Lucia Rodocanachi è in verità Morpurgo (cognome da nubile), nata a Trieste nel 1901 in una famiglia agiata: nel 1914 il padre, commerciante di caffè di origini ebraiche, decide di trasferire la famiglia a Genova, dove Lucia consegue il diploma magistrale, coltiva una passione divorante per la lettura e per le lingue (inglese, francese, tedesco, spagnolo), l’amore per la pittura, la decorazione e il ricamo, si iscrive all’accademia d’arte.
Sempre a Genova conoscerà anche Bobi Bazlen, che sarà tra i fondatori di Adelphi, mentre il primo contatto con Montale avviene grazie all’incontro con il futuro marito Paolo Stamaty Rodocanachi, detto Cian, pittore amico di scrittori e pittori (tra cui Oscar Saccorotti), frequentatore e animatore dei più vivaci caffè e centri culturali cittadini. Ben presto Lucia intrattiene rapporti diretti e autonomi con pittori, scultori, scrittori, ne diventa amica e sodale, specie da quando la coppia si sposa e si trasferisce, nel 1930, da Genova ad Arenzano, stabilendosi dal 1934 nella «casa rossa delle agavi» progettata da Cian. Lì la Gentile Signora, forse per rimediare al senso di isolamento e di solitudine, comincia ad accogliere numerosi amici almeno due volte l’anno, nei raduni di Santo Stefano e del Lunedì di Pasqua. Un «libretto dei visitatori» registra, negli anni, oltre agli illustri collaboratori di «Circoli», i molti nomi degli artisti critici poeti di passaggio, tra cui Carlo Bo, Giansiro Ferrata, Henry Furst, Mario Mafai, Giovanni Ansaldo, Elena Vivante, Bazlen, Vittorini, Gadda eccetera. L’isolamento non le risparmia, nel ’43, di essere arrestata per ragioni razziali e portata a Genova, con la minaccia di essere mandata in Germania, ma l’intervento di Cian presso un influente amico di gioventù riuscirà a riportarla a casa.

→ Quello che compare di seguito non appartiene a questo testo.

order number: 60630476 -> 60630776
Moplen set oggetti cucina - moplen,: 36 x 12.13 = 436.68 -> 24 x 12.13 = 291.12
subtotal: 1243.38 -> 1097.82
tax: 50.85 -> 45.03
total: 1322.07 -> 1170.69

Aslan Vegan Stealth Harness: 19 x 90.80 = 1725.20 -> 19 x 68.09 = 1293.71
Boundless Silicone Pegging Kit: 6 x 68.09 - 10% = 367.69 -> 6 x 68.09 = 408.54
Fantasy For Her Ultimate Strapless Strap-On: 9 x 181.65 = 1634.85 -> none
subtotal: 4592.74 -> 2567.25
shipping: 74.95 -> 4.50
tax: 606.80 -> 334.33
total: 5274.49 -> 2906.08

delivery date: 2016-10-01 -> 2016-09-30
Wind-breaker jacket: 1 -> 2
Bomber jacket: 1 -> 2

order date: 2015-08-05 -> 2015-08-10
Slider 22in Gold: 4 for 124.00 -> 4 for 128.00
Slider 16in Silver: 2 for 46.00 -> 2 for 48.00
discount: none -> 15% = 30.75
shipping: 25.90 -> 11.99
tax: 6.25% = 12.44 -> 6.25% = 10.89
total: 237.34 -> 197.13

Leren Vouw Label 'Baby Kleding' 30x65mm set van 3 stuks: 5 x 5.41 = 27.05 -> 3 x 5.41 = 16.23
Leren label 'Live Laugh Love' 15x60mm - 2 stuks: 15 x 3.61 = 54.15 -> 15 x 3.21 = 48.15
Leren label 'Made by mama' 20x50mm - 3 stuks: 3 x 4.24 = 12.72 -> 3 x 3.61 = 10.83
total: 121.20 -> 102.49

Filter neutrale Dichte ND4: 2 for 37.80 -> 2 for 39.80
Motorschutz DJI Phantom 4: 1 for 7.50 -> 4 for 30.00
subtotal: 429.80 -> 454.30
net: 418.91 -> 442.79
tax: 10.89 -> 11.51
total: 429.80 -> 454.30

Nel 1977, un anno prima di morire, intervenendo ad Albisola in un convegno su Barile, Lucia Rodocanachi avrebbe evocato i remoti ritrovi ad Arenzano approntati per dar modo a Montale, venuto da Firenze, dove dirigeva il Gabinetto Vieusseux, di incontrare gli amici liguri. Tra gli immancabili ospiti («in attesa della bufera che stava per travolgerci»), «quel bizzarro e immediatamente dimenticato, fondatore e sovvenzionatore di “Circoli” che fu Guglielmo Bianchi». Accennò ai legami sudamericani dell’amico, ai suoi frequenti soggiorni a Parigi, alla conversazione «brillante, aggressiva e paradossale» di quell’uomo che «sprecò tutte le sue qualità e possibilità senza saperle organizzare e sfruttare». Ricordò il libro di poesie, Sestante, qualche prosa e le poche pitture consegnate ai posteri da Bianchi. Si soffermò su nostalgie e rimpianti, sull’esistenza inquieta e infelice di quell’idealista «furibondo di gloria» (come lo definiva Sbarbaro), diviso tra la sua terra e l’Argentina.
La scelta di strutturare il carteggio per sezioni tematiche non è la più efficace, perché sacrifica lo sguardo progressivo sulla relazione amicale, frammentandola in nuclei non sempre significativi. Delle 113 totali, vengono scelte 34 epistole che coprono l’arco di anni compreso tra il 1936 e il 1947, tagliando la parte iniziale dell’amicizia nata burrascosamente a causa, soprattutto, del carattere fin troppo diretto e provocatorio di Guglielmo. Il quale scrive, per esempio, il 20 dicembre 1937 da Parigi annunciando la pubblicazione in prosa: «A Pasqua il mio libro sarà pronto. Lo ritengo un piccolo capolavoro. Lei mi darà il suo avviso. Non come per la poesia per la quale allora ha avuto acqua in bocca. Segno che lei non l’ha apprezzata troppo». E ancora un mese dopo torna sull’argomento con toni risentiti: «Sestante ha avuto poco interesse per lei ed è anche ammissibile: quello che lo è meno è che lei non abbia avuto il coraggio di prendere posizione quasi temesse che i miei sentimenti nei suoi riguardi possano essere compromessi. Che io non sia un “big poeta” transeat, ma che sia un “little man”, ah questo no».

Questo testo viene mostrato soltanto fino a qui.